In je schedel zitten acht met lucht gevulde holtes. Deze holtes worden de bijholtes (sinussen) genoemd. De bijholtes zitten in paren aan beide kanten van je schedel:
- Voorhoofdsholtes. Deze zitten in je voorhoofd. Wanneer de voorhoofdsholtes ontstoken raken, is er sprake van een voorhoofdsholteontsteking.
- Zeefbeenholtes. Deze zitten tussen je ogen.
- Wiggebeenholtes. Deze zitten achter je ogen.
- Kaakholtes. Deze zitten onder je jukbeenderen, onder je ogen. Wanneer deze holtes ontstoken raken, noemen we dit een kaakholteontsteking.
De bijholtes zijn verbonden met je neus en keel, en bedekt met een slijmvlies. Wanneer het slijmvlies van een bijholte ontstoken raakt, is er sprake van een holteontsteking of bijholteontsteking. De medische term voor bijholteontsteking is sinusitis. Strikt gezien is een voorhoofdsholteontsteking (sinusitis frontalis) alleen een ontsteking in de voorhoofdsholtes, maar in de volksmond wordt een ontsteking in iedere bijholte voorhoofdsholteontsteking genoemd. Een ‘echte’ voorhoofdsholteontsteking is echter zeldzaam. Meestal gaat het om de kaakholtes die ontstoken zijn.

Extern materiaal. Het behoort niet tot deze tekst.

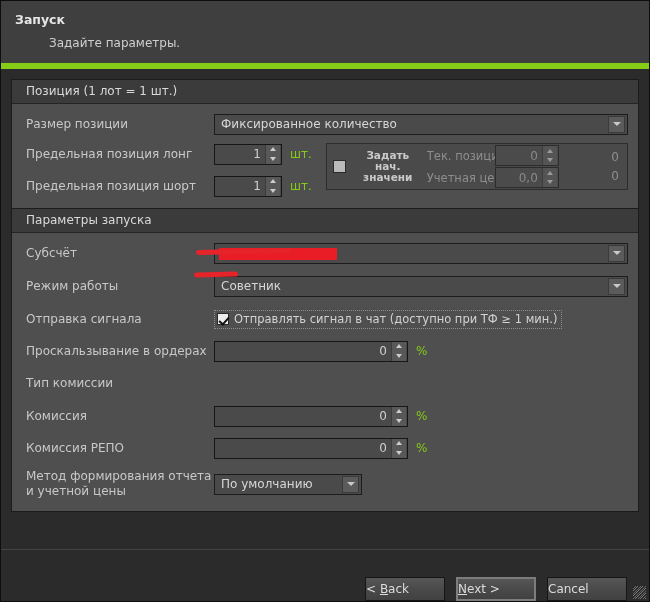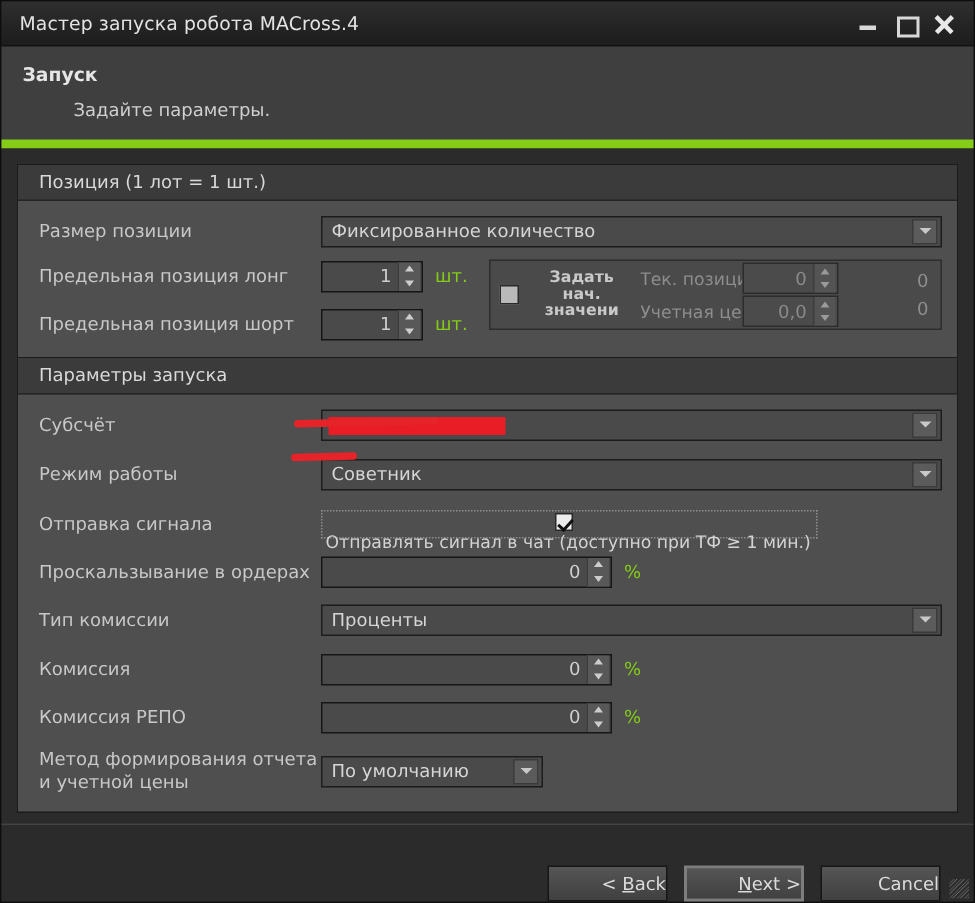"Мастер запуска робота MACross.4" div.titlebar { html: <div> <div>Мастер запуска робота MACross.4</div> <div> <span></span> <span></span> <span></span> </div> </div> -> none }
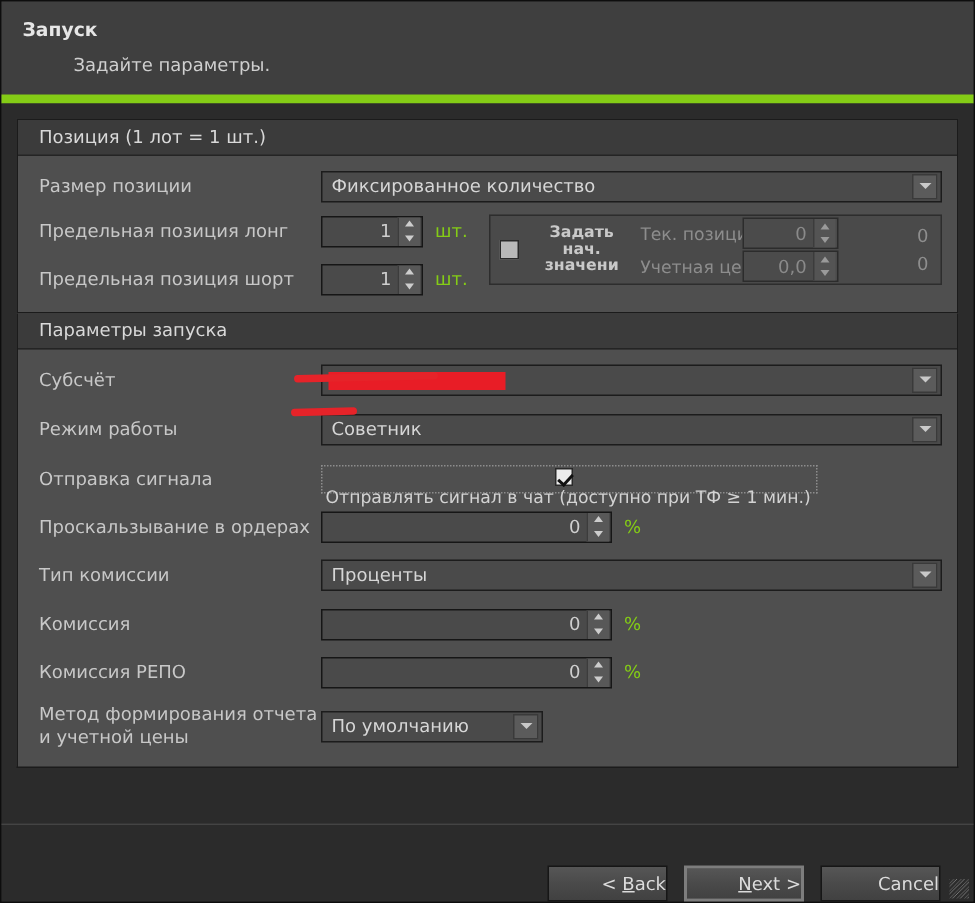"Отправлять сигнал в чат (доступно" .cb-wrap { flex-direction: column -> none }
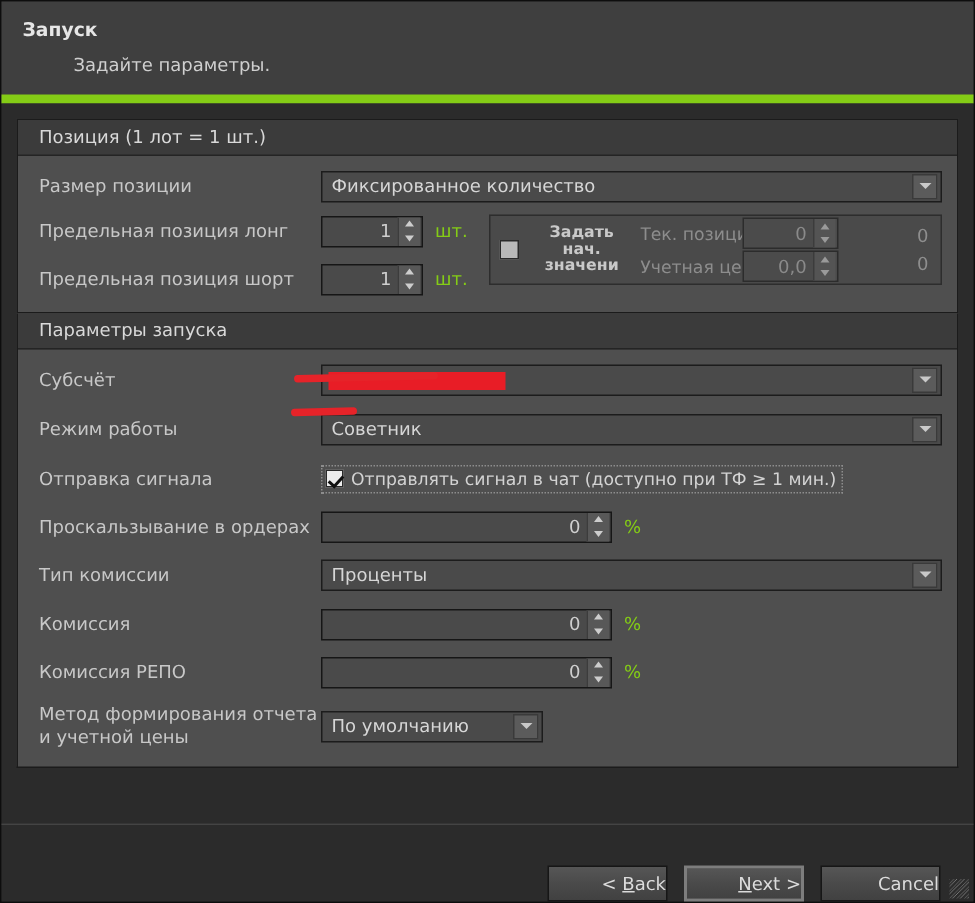"Проценты" div.combo { html: <div> <span>Проценты</span> <span></span> </div> -> none }
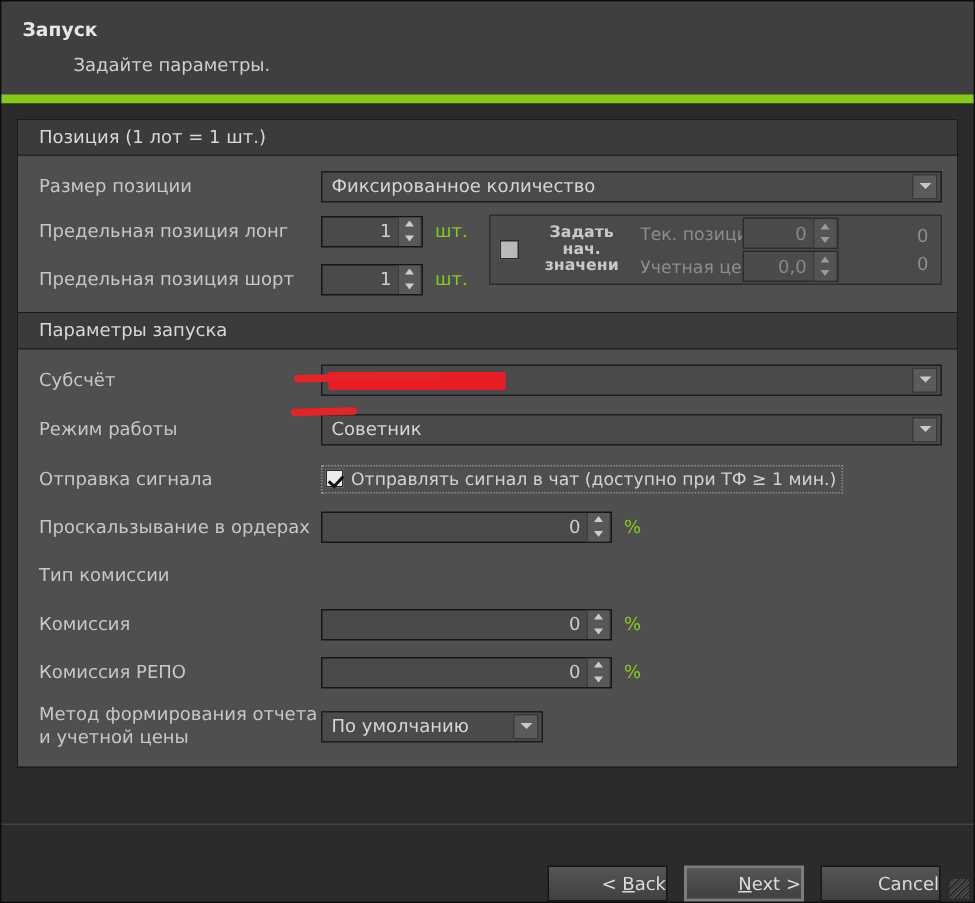"< Back" .btn { justify-content: flex-end -> flex-start }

Pasgeborenen hebben geen sinussen en kunnen dus ook geen voorhoofdsholteontsteking hebben. Pas tussen het zesde en achtste jaar zijn er herkenbare frontale sinussen. Op volwassen leeftijd zijn alle sinussen volledig ontwikkeld. Eén tot vier procent van de mensen krijgt nooit voorhoofdsholten.